■ YOUR TASK
Look in the listing below for the line that has "The code is", then return it and each following line up to and including the one with "- 1.Еден тест", exactly and without pictures.

BEGIN DATA SECTION

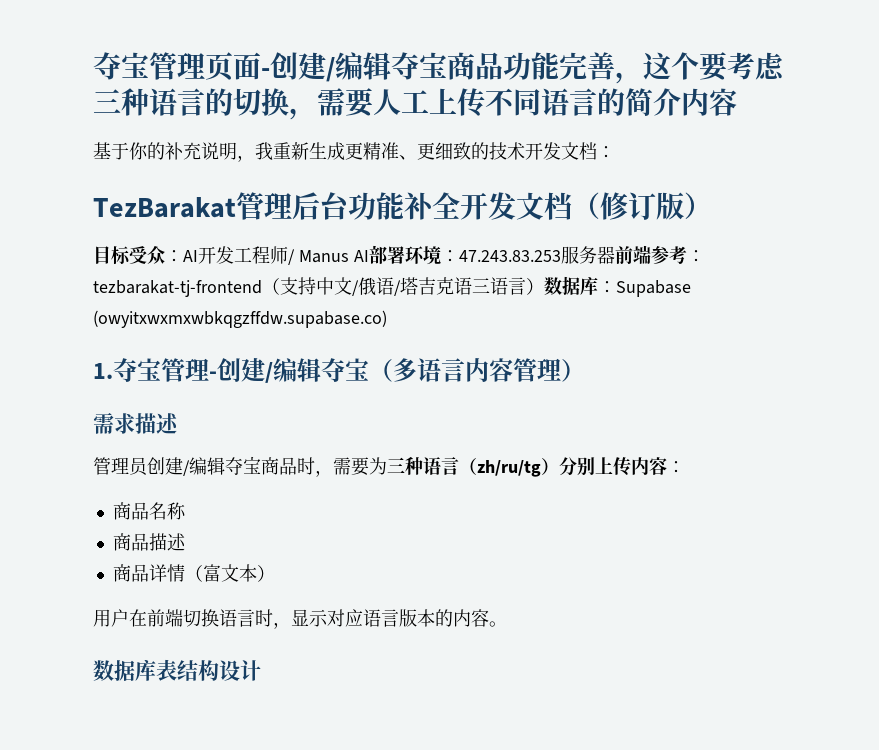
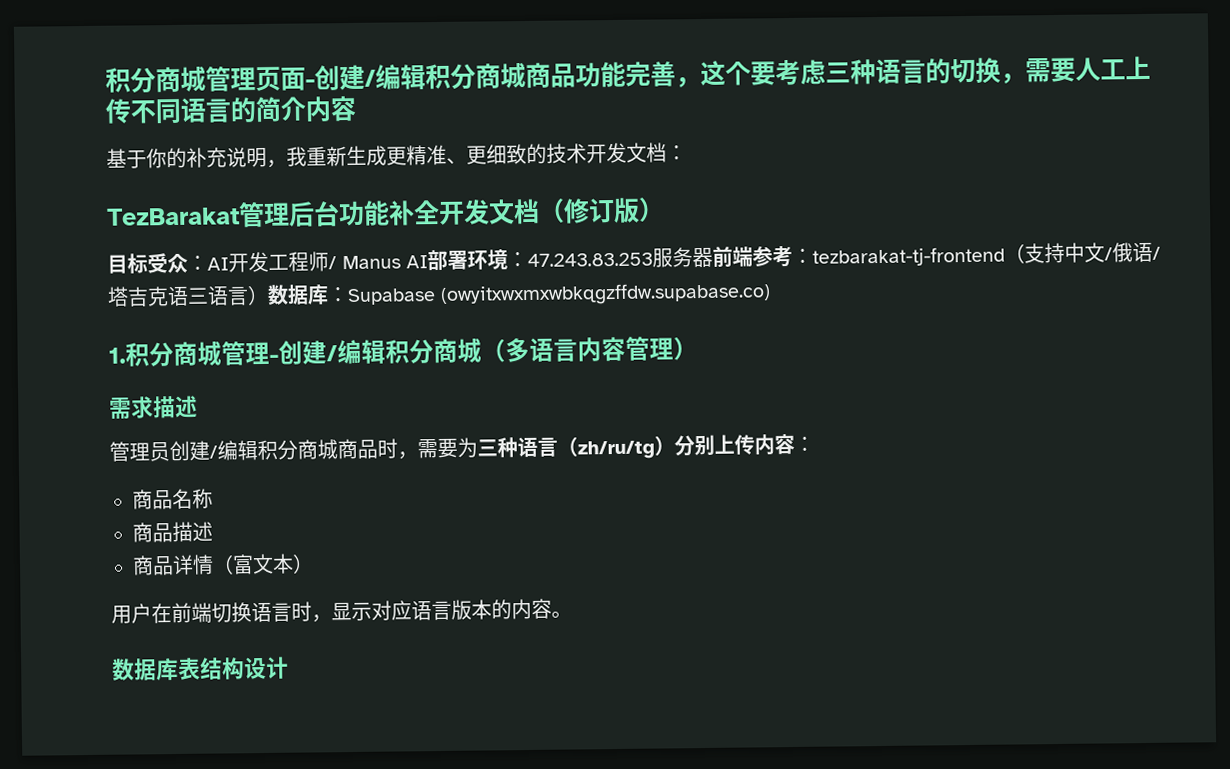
- 夺宝管理页面-创建/编辑夺宝商品功能完善，这个要考虑三种语言的切换，需要人工上传不同语言的简介内容
+ 积分商城管理页面-创建/编辑积分商城商品功能完善，这个要考虑三种语言的切换，需要人工上传不同语言的简介内容
- 1.夺宝管理-创建/编辑夺宝（多语言内容管理）
+ 1.积分商城管理-创建/编辑积分商城（多语言内容管理）
- 管理员创建/编辑夺宝商品时，需要为三种语言（zh/ru/tg）分别上传内容：
+ 管理员创建/编辑积分商城商品时，需要为三种语言（zh/ru/tg）分别上传内容：

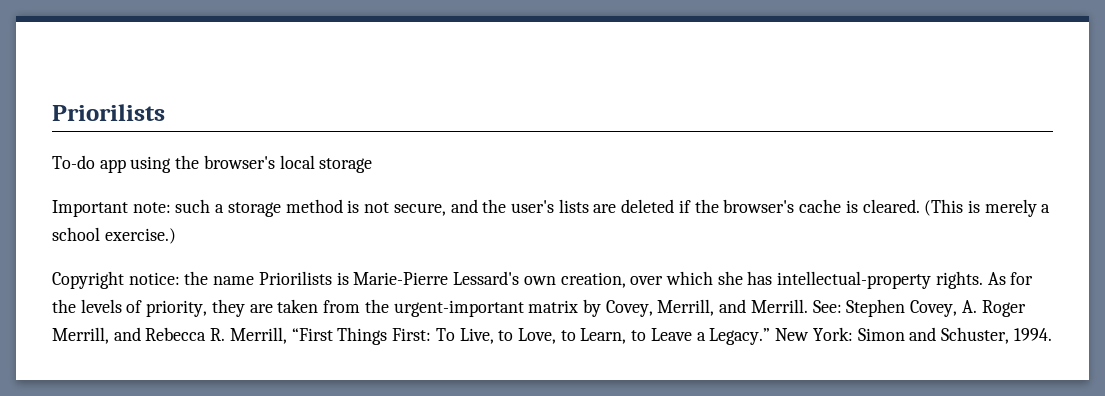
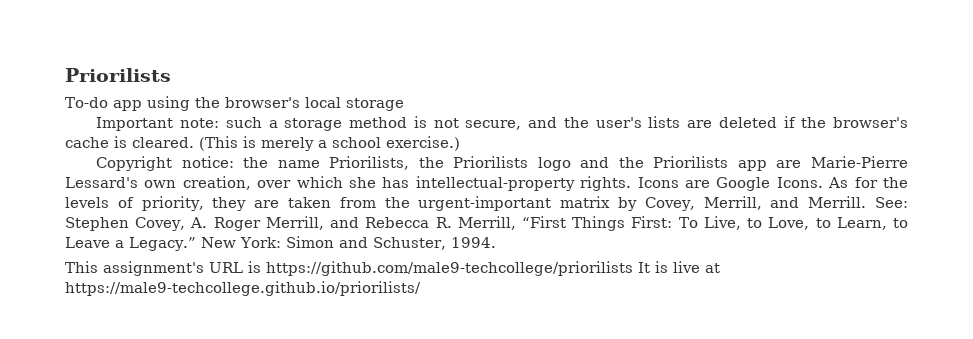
- Copyright notice: the name Priorilists is Marie-Pierre Lessard's own creation, over which she has intellectual-property rights.
+ Copyright notice: the name Priorilists, the Priorilists logo and the Priorilists app are Marie-Pierre Lessard's own creation, over which she has intellectual-property rights.
+ Icons are Google Icons.
+ This assignment's URL is https://github.com/male9-techcollege/priorilists It is live at https://male9-techcollege.github.io/priorilists/

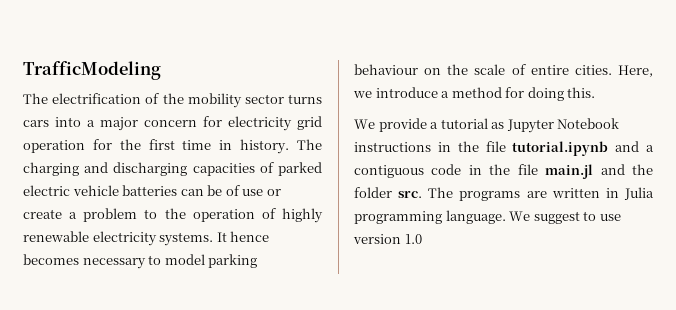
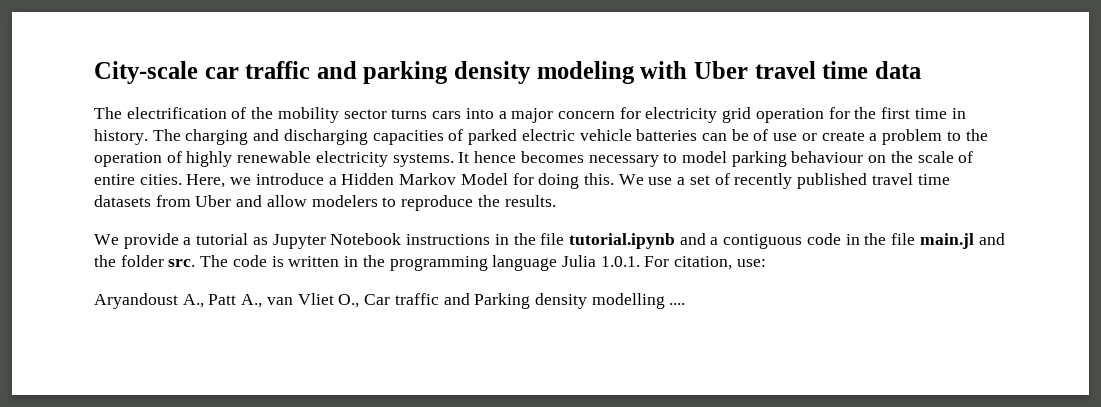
- TrafficModeling
+ City-scale car traffic and parking density modeling with Uber travel time data
- Here, we introduce a method for doing this.
+ Here, we introduce a Hidden Markov Model for doing this. We use a set of recently published travel time datasets from Uber and allow modelers to reproduce the results.
- The programs are written in Julia programming language. We suggest to use version 1.0
+ The code is written in the programming language Julia 1.0.1. For citation, use:
+ Aryandoust A., Patt A., van Vliet O., Car traffic and Parking density modelling ....

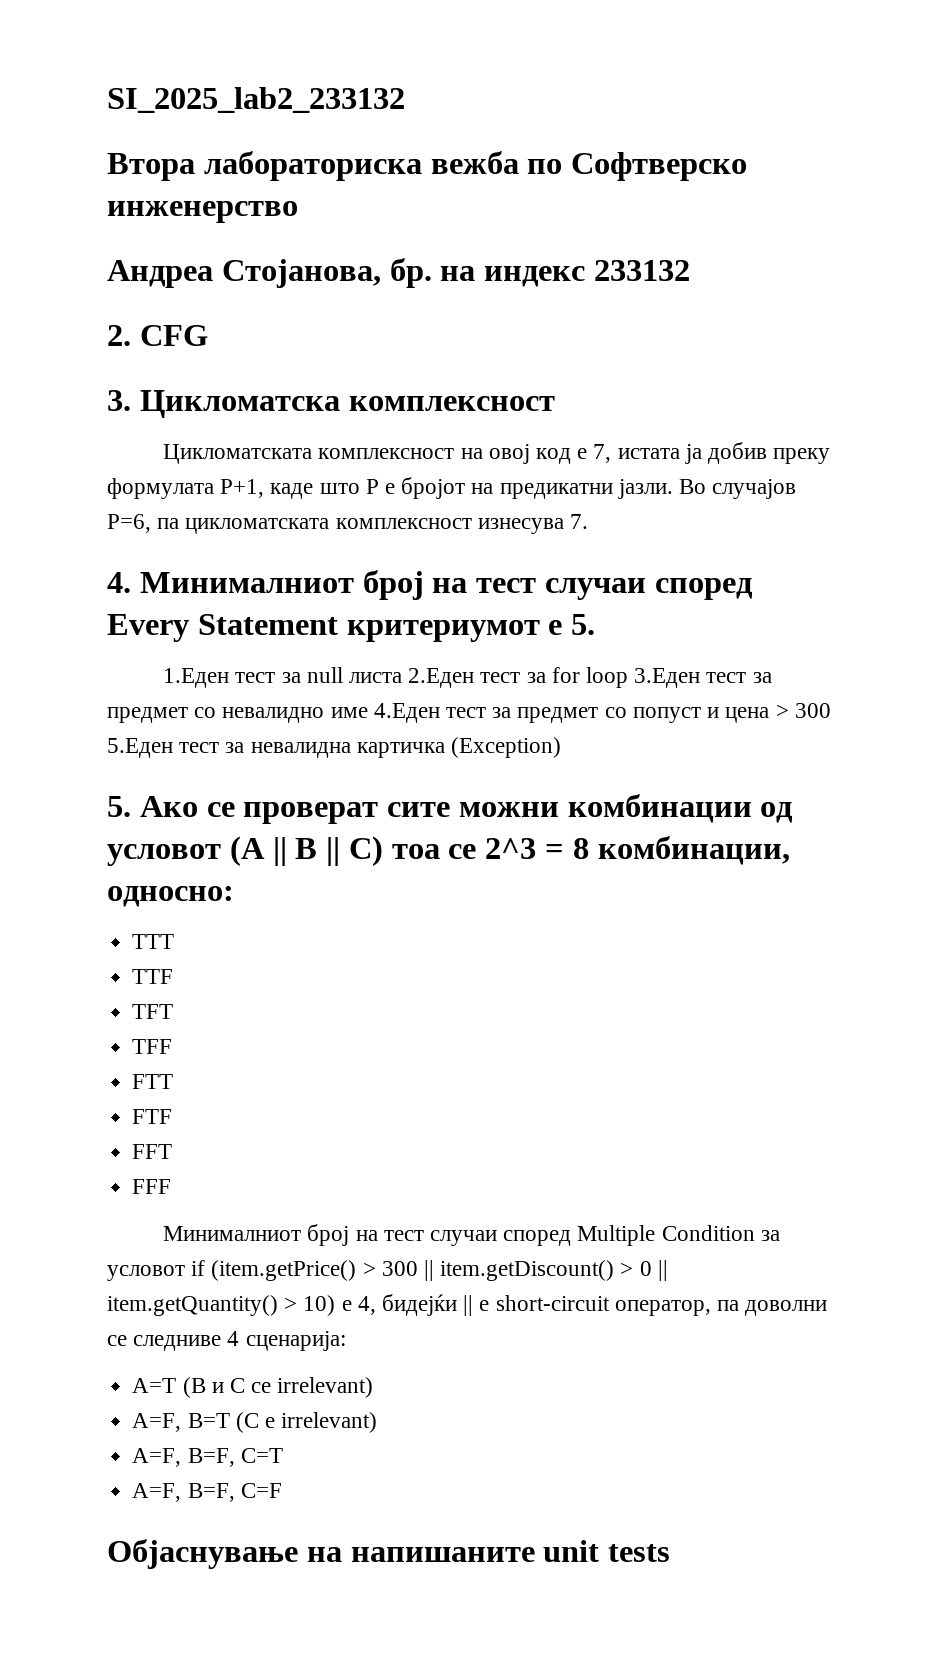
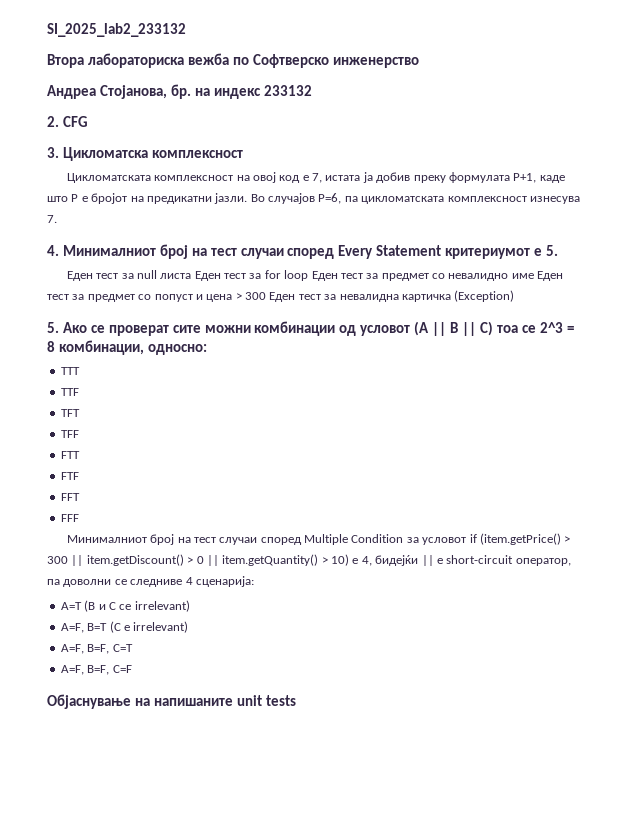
- 1.Еден тест за null листа 2.Еден тест за for loop 3.Еден тест за предмет со невалидно име 4.Еден тест за предмет со попуст и цена > 300 5.Eден тест за невалидна картичка (Exception)
+ Еден тест за null листа Еден тест за for loop Еден тест за предмет со невалидно име Еден тест за предмет со попуст и цена > 300 Eден тест за невалидна картичка (Exception)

END DATA SECTION

■ ANSWER SPACE
+ The code is written in the programming language Julia 1.0.1. For citation, use:
+ Aryandoust A., Patt A., van Vliet O., Car traffic and Parking density modelling ....

- 1.Еден тест за null листа 2.Еден тест за for loop 3.Еден тест за предмет со невалидно име 4.Еден тест за предмет со попуст и цена > 300 5.Eден тест за невалидна картичка (Exception)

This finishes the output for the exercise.